L’accès à l’eau potable est lui aussi insuffisant. Selon le recensement de 2009, seulement 38 pour cent des zones urbaines disposaient de systèmes d’eau courante.

Ces conditions sont communes. Au Kenya, entre 60 et 80 pour cent de la population urbaine vit dans un bidonville. À Nairobi, les établissements informels couvrent seulement six pour cent de la surface résidentielle totale, mais abritent 60 pour cent de la population de la ville.

Selon les analystes, l’accroissement démographique urbain et l’absence d’aménagement du territoire proprement dit sont les principaux responsables.

« La population migre vers les villes pour trouver du travail. Cela ajoute une pression supplémentaire sur des infrastructures déjà surchargées, notamment dans les zones résidentielles, et le gouvernement est pris au dépourvu et semble impuissant », a dit à IRIN Collins Asweto, expert en santé publique de l’université des Grands Lacs.

La plupart des bidonvilles sont illégaux. Ce qui, selon les experts, sert d’excuse au gouvernement pour ignorer le problème.

« Les bidonvilles poussent sans aucune autorisation du gouvernement, qui affirme ne pas pouvoir fournir de services dans un lieu qui n’existe pas. Là est tout le paradoxe », a dit à IRIN Aggrey Nyange, maître de conférence en urbanisme à l’université de Nairobi.

Par ailleurs, d’éventuelles initiatives visant à offrir des services de première nécessité aux habitants des bidonvilles pourraient conduire à des démolitions ou des expulsions.

« Même dans les établissements informels actuels, des démolitions seront inévitables pour que ces services puissent être mis en place, car comment installer des conduites d’égout à Kibera autrement ? Il n’y a pas assez de place », a dit M. Nyange.

La surpopulation entrave l’accès aux bidonvilles, ont dit de hauts fonctionnaires à IRIN.

« Les camions de ramassage des ordures ne peuvent pas passer dans la plupart de ces bidonvilles, car les allées sont trop étroites.
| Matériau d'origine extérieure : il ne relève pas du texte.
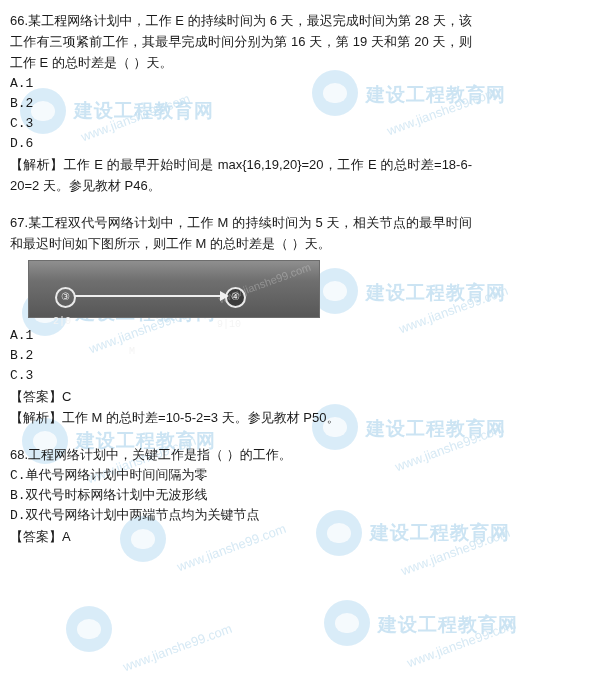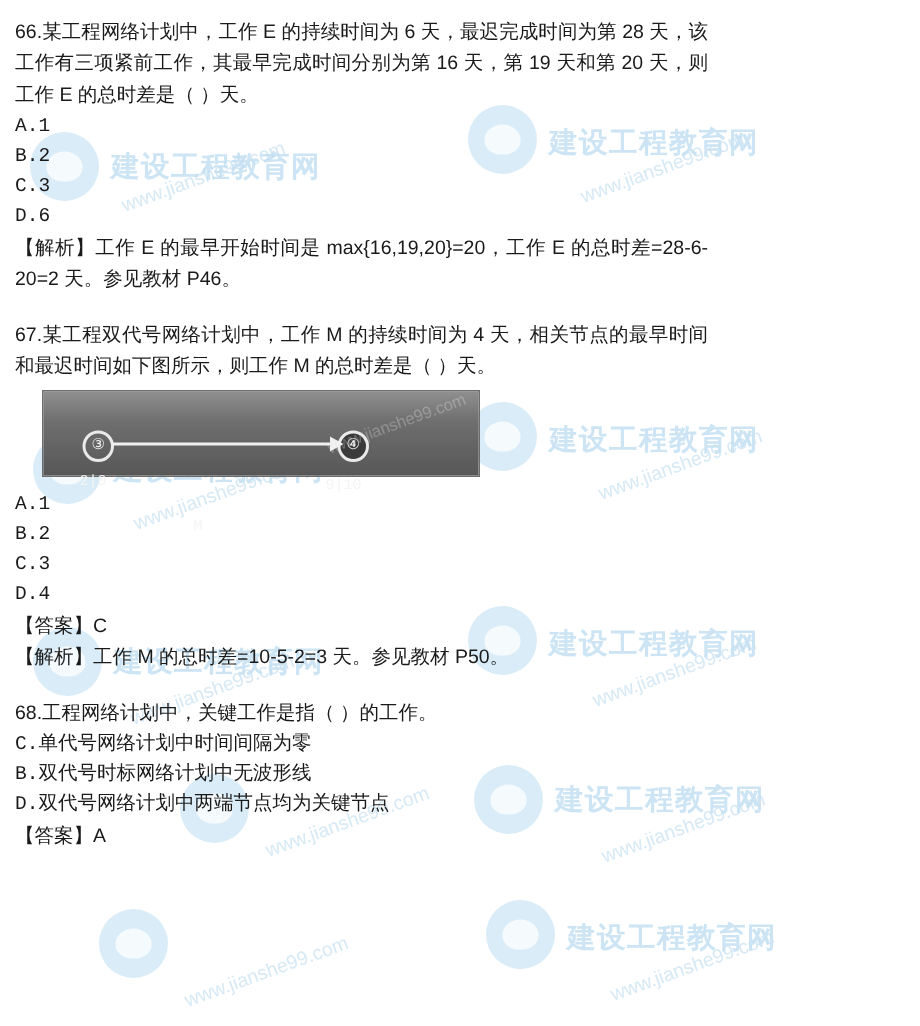"【解析】工作 E 的最早开始时间是 max{16,19,20}=20，工作 E" p.exp { text: 28-6-20 -> 18-6-20 }
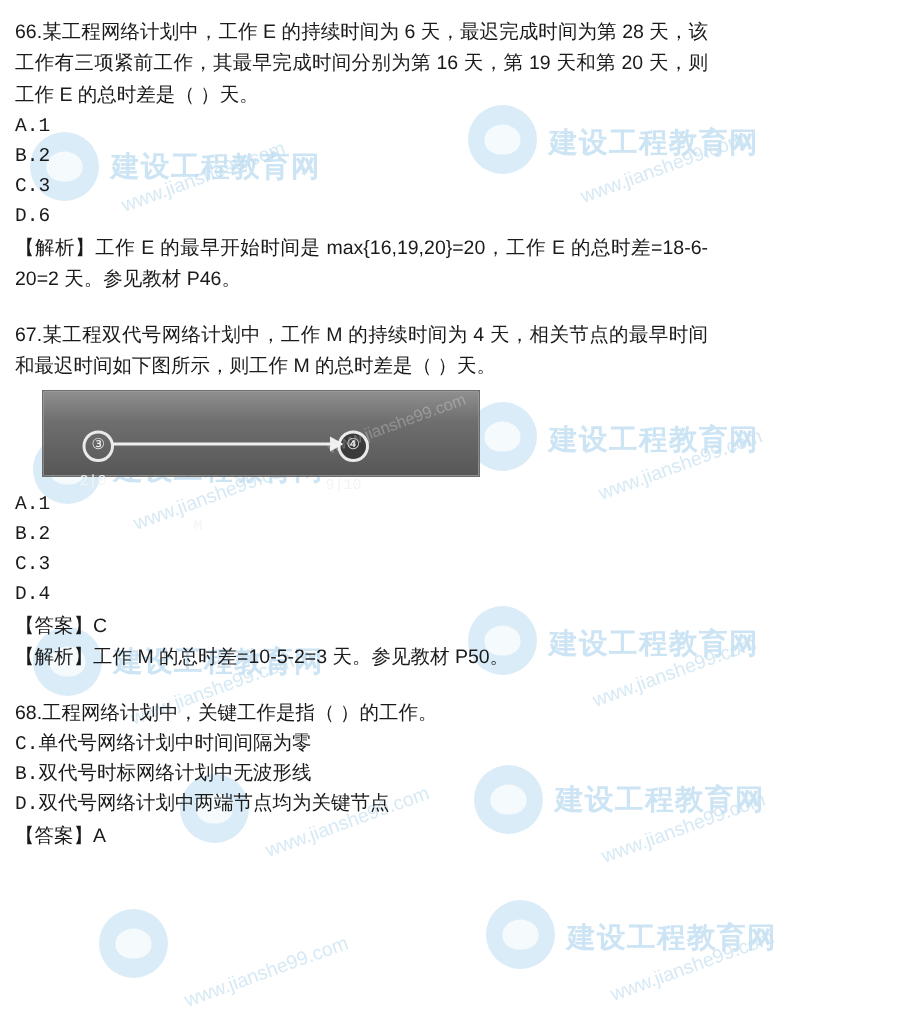"67.某工程双代号网络计划中，工作 M 的持续时间为 4" p.q-title { text: 4 -> 5 }
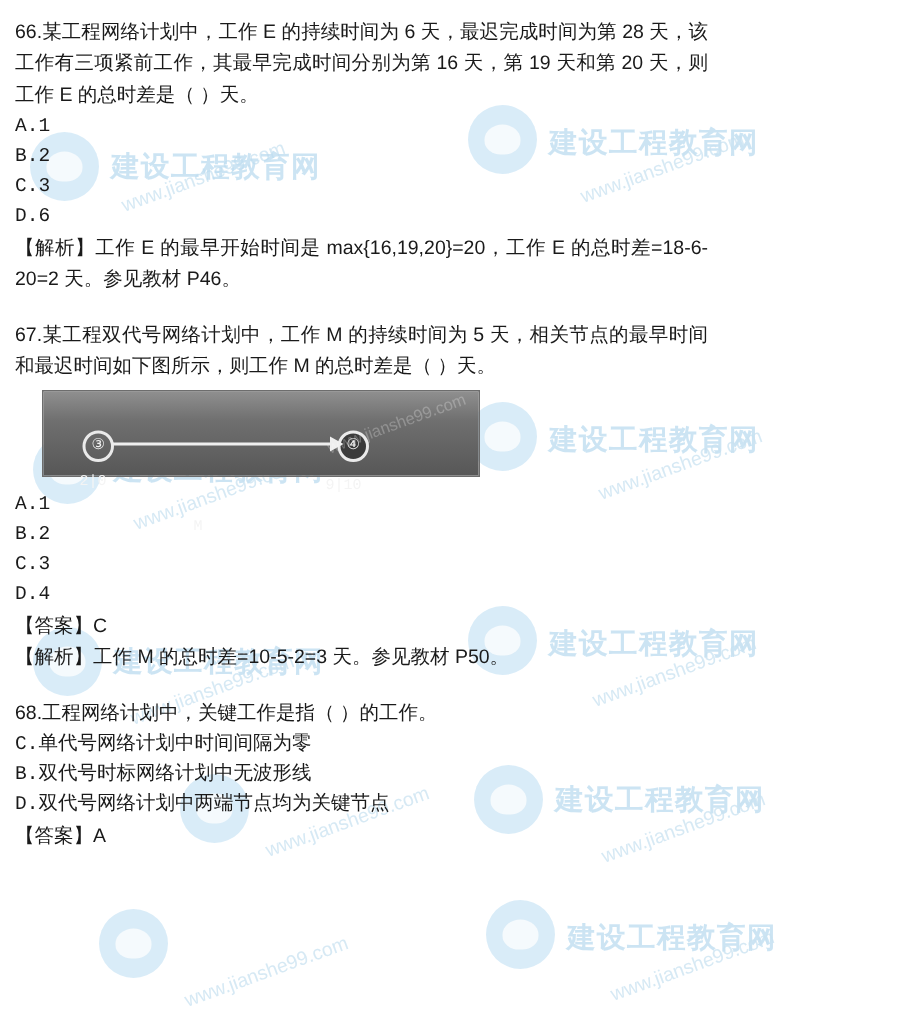"D.4" p.opt { html: <p>D.4</p> -> none }
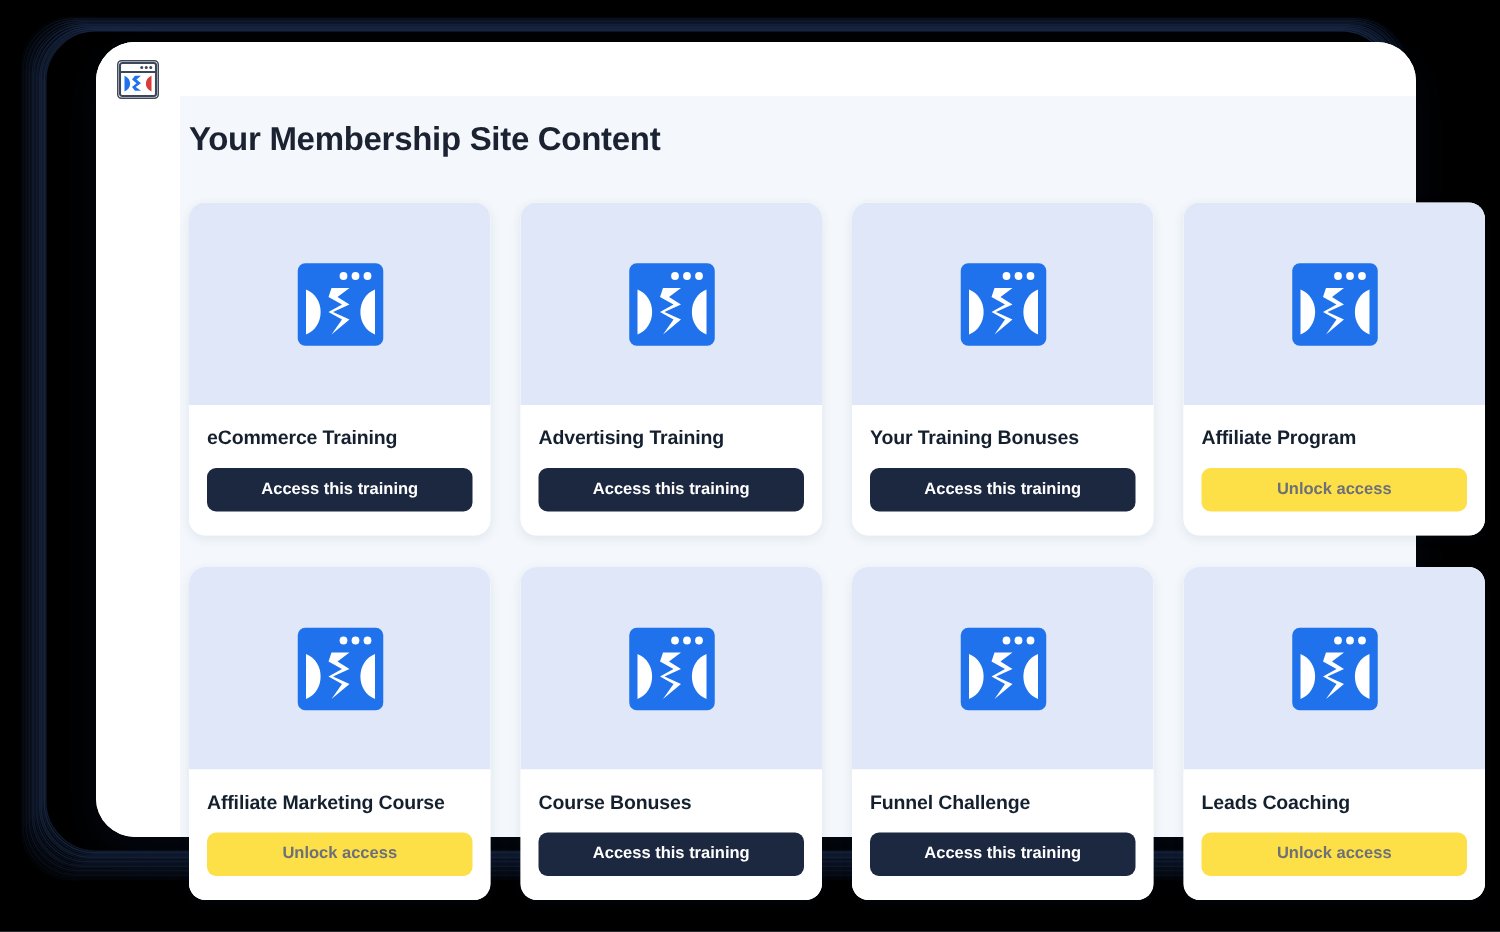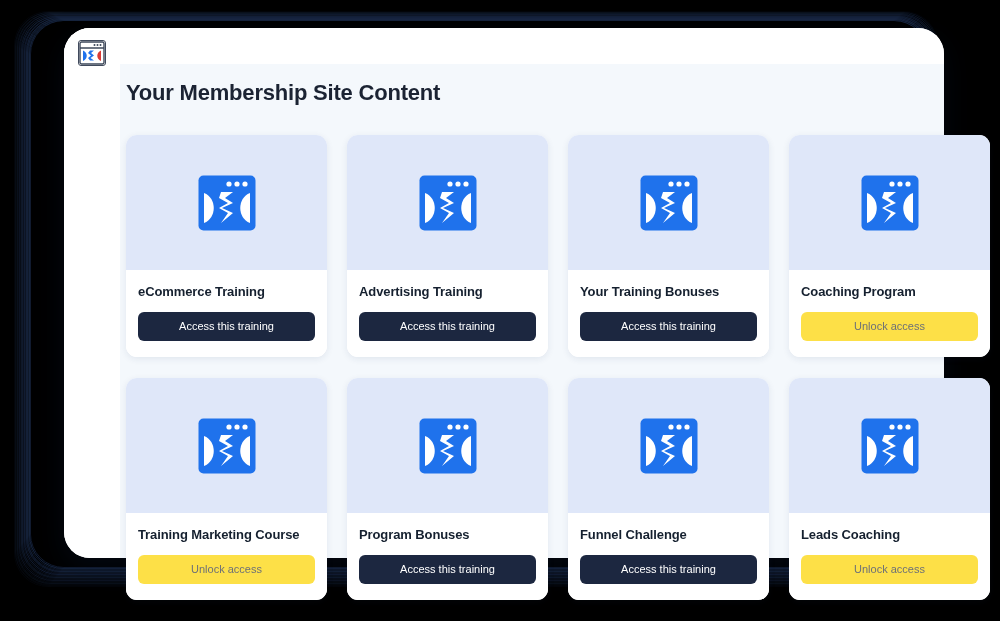"Coaching Program" div.card-title { text: Coaching -> Affiliate }
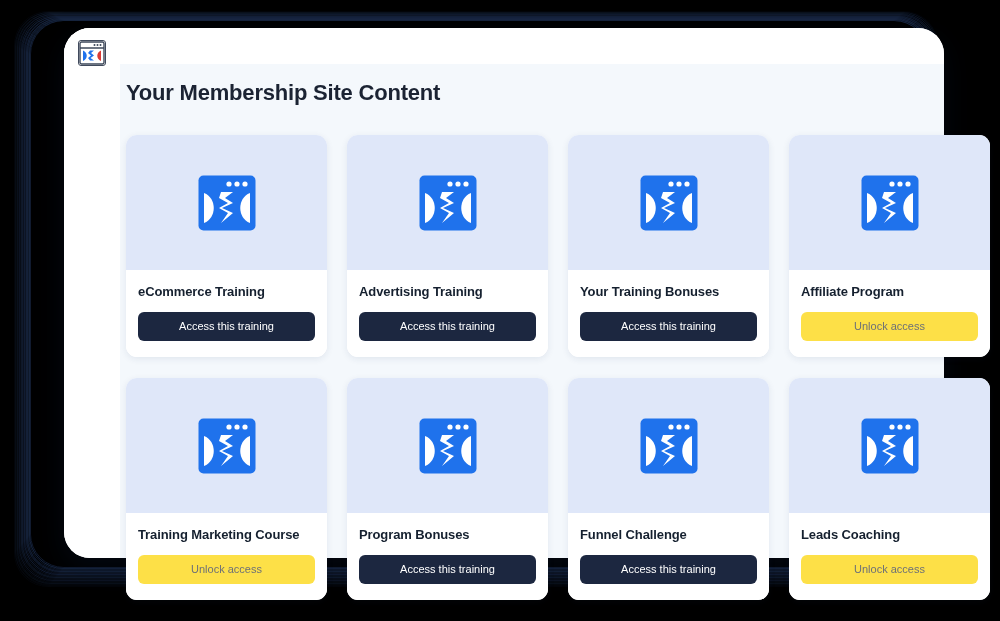"Access this training" .card-btn { font-weight: normal -> bold }
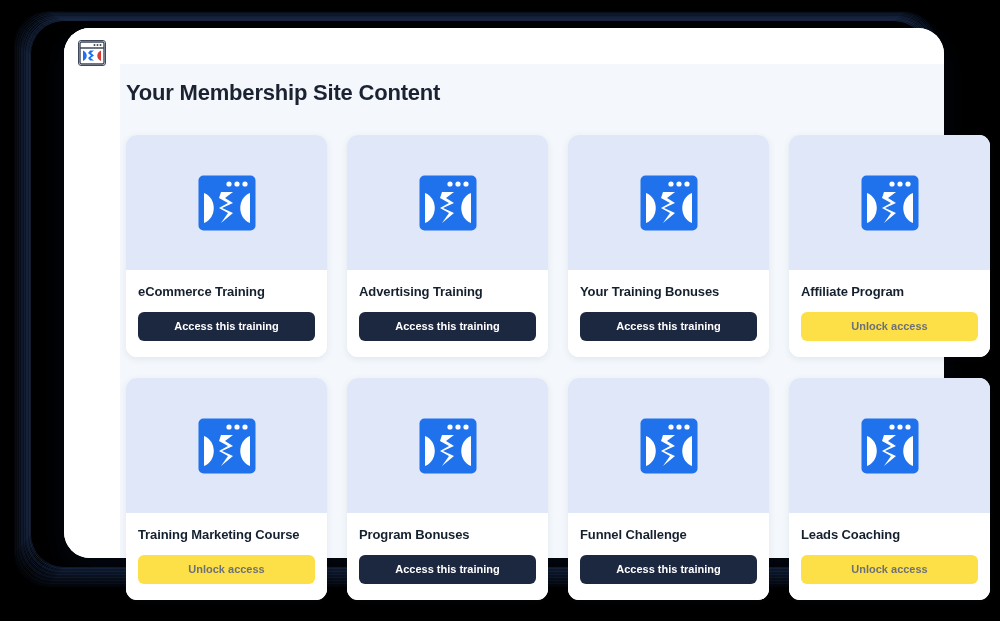"Training Marketing Course" div.card-title { text: Training -> Affiliate }
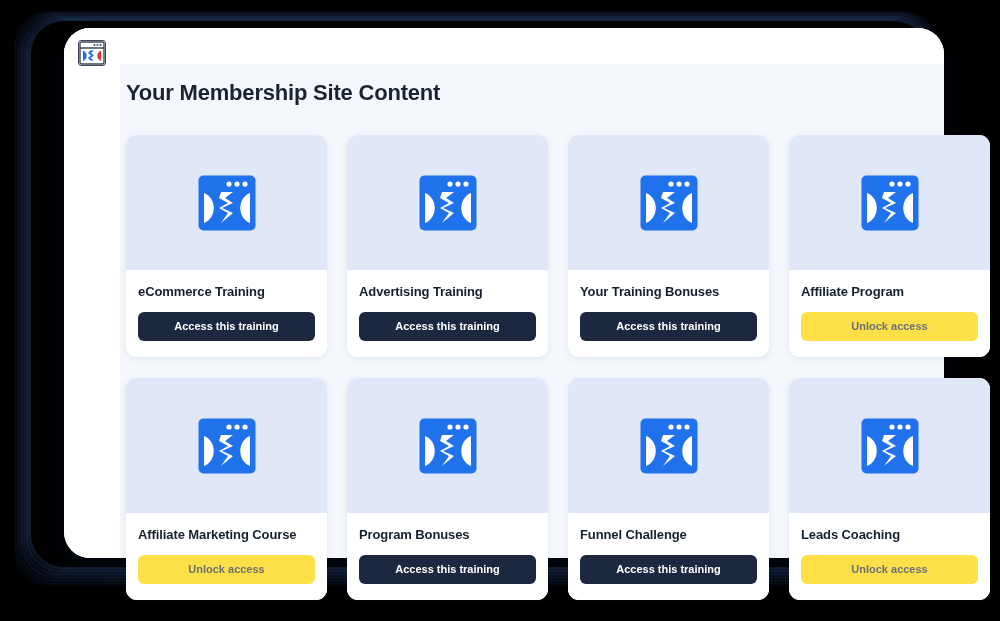"Program Bonuses" div.card-title { text: Program -> Course }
Certaines personnes ont en outre construit leur maison sur des conduites d’égout, ce qui empêche pratiquement de faire quoi que ce soit lorsque ces canalisations sont bouchées », a dit Patrick Odongo, responsable de l’aménagement du territoire de la municipalité de Nairobi.

Un changement radical est nécessaire pour que le Kenya atteigne son objectif de diviser par deux le nombre de personnes sans accès à des installations sanitaires d’ici 2015.

« Transformer les bidonvilles kenyans nécessite une réelle volonté politique. Pour commencer, le gouvernement doit contraindre les propriétaires à construire des installations sanitaires dans les bidonvilles avant qu’aucune cabane ne puisse y être installée, » a dit M. Nyange.